- Opening Delimiter -

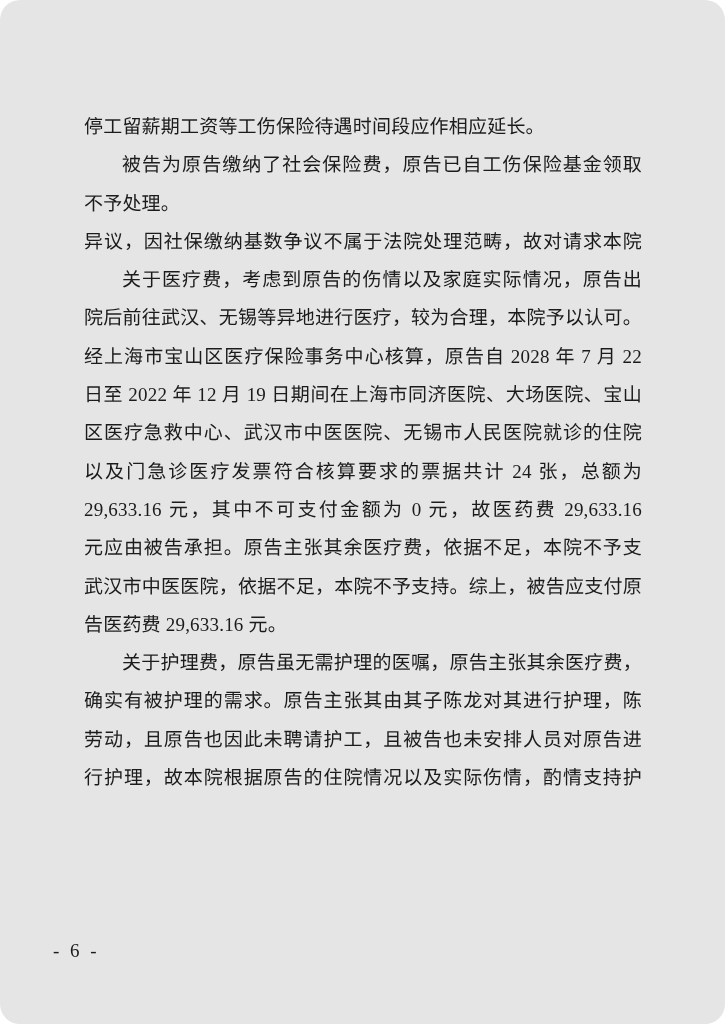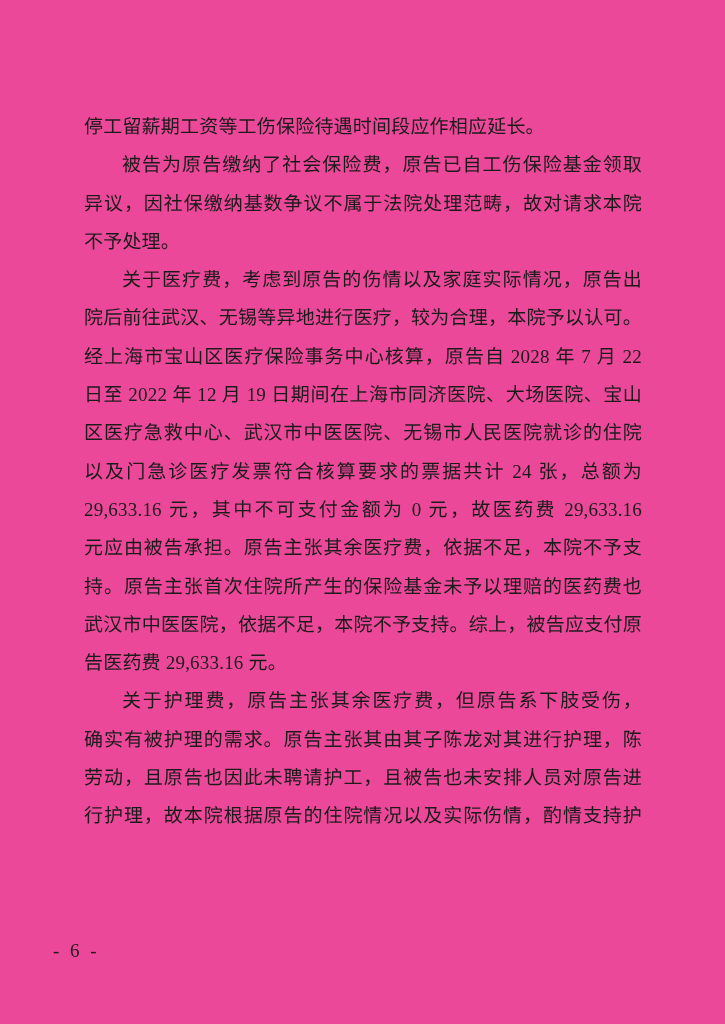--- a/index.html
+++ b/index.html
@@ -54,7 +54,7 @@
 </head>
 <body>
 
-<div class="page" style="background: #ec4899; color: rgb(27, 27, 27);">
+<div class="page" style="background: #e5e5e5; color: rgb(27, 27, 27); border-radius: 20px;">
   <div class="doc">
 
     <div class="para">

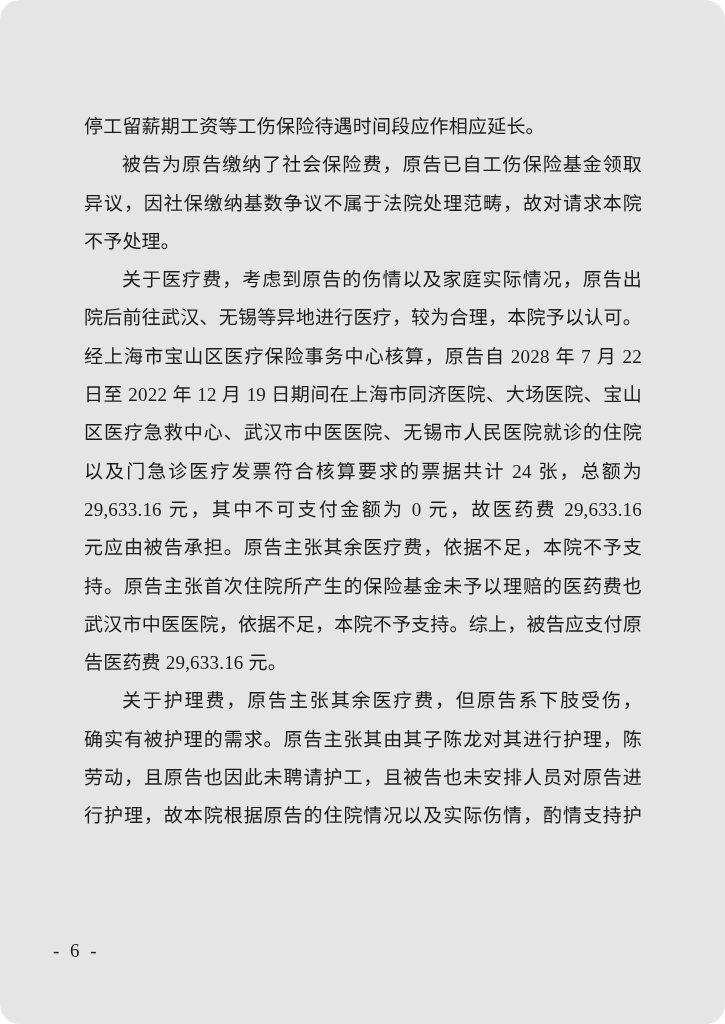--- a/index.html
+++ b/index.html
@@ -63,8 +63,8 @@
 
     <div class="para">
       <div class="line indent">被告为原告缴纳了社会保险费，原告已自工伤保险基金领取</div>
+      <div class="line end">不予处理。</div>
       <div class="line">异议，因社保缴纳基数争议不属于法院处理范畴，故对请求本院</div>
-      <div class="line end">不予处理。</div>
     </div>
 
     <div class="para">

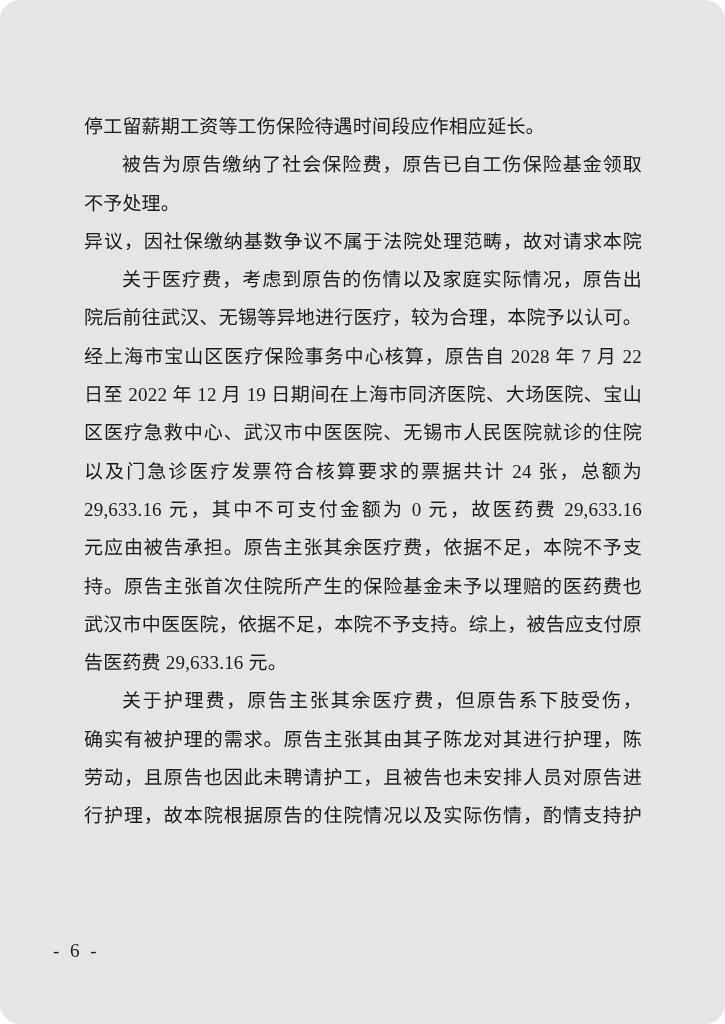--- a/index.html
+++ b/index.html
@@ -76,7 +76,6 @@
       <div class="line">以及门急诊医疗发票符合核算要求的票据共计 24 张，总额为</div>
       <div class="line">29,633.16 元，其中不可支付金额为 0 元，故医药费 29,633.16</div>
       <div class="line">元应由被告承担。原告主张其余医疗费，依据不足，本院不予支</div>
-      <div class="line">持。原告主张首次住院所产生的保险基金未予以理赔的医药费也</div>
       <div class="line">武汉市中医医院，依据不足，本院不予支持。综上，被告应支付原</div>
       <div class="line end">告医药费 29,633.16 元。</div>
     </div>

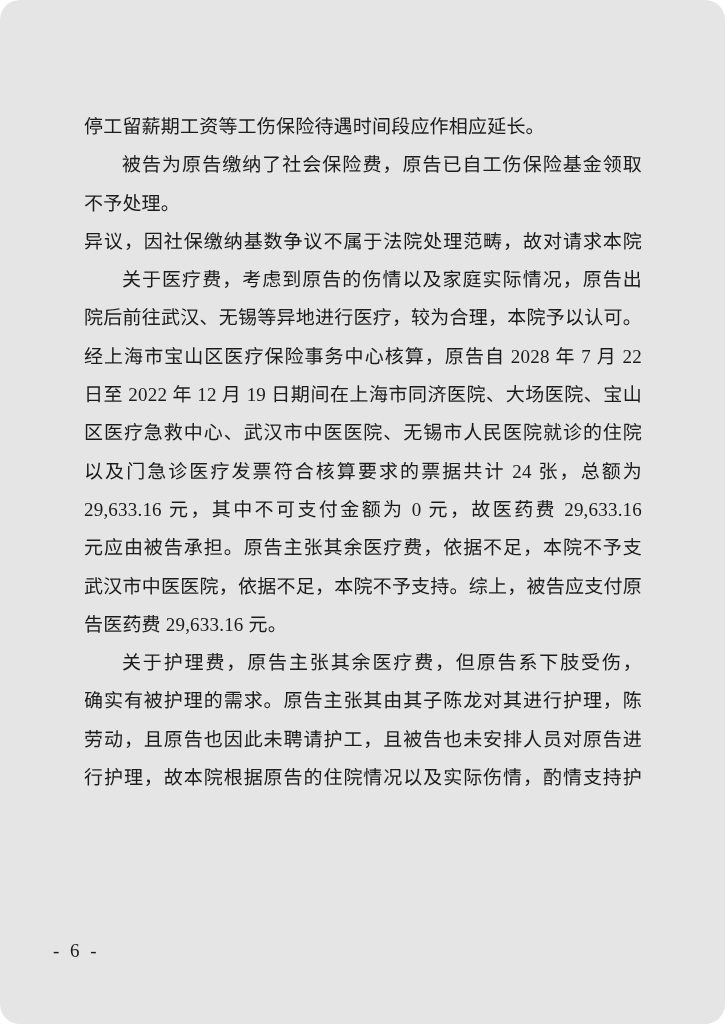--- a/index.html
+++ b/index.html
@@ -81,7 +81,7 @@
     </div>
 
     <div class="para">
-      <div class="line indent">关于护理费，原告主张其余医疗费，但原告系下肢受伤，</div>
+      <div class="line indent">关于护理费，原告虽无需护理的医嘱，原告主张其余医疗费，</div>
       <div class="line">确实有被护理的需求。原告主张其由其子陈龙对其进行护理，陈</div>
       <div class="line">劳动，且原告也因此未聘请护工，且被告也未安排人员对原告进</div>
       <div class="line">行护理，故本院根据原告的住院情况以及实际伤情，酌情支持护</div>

- Closing Delimiter -

Exactly as written, please copy out the whole set of records, skipping images.

--- a/index.html
+++ b/index.html
@@ -54,7 +54,7 @@
 </head>
 <body>
 
-<div class="page" style="background: #ec4899; color: rgb(27, 27, 27);">
+<div class="page" style="background: #e5e5e5; color: rgb(27, 27, 27); border-radius: 20px;">
   <div class="doc">
 
     <div class="para">

--- a/index.html
+++ b/index.html
@@ -63,8 +63,8 @@
 
     <div class="para">
       <div class="line indent">被告为原告缴纳了社会保险费，原告已自工伤保险基金领取</div>
+      <div class="line end">不予处理。</div>
       <div class="line">异议，因社保缴纳基数争议不属于法院处理范畴，故对请求本院</div>
-      <div class="line end">不予处理。</div>
     </div>
 
     <div class="para">

--- a/index.html
+++ b/index.html
@@ -76,7 +76,6 @@
       <div class="line">以及门急诊医疗发票符合核算要求的票据共计 24 张，总额为</div>
       <div class="line">29,633.16 元，其中不可支付金额为 0 元，故医药费 29,633.16</div>
       <div class="line">元应由被告承担。原告主张其余医疗费，依据不足，本院不予支</div>
-      <div class="line">持。原告主张首次住院所产生的保险基金未予以理赔的医药费也</div>
       <div class="line">武汉市中医医院，依据不足，本院不予支持。综上，被告应支付原</div>
       <div class="line end">告医药费 29,633.16 元。</div>
     </div>

--- a/index.html
+++ b/index.html
@@ -81,7 +81,7 @@
     </div>
 
     <div class="para">
-      <div class="line indent">关于护理费，原告主张其余医疗费，但原告系下肢受伤，</div>
+      <div class="line indent">关于护理费，原告虽无需护理的医嘱，原告主张其余医疗费，</div>
       <div class="line">确实有被护理的需求。原告主张其由其子陈龙对其进行护理，陈</div>
       <div class="line">劳动，且原告也因此未聘请护工，且被告也未安排人员对原告进</div>
       <div class="line">行护理，故本院根据原告的住院情况以及实际伤情，酌情支持护</div>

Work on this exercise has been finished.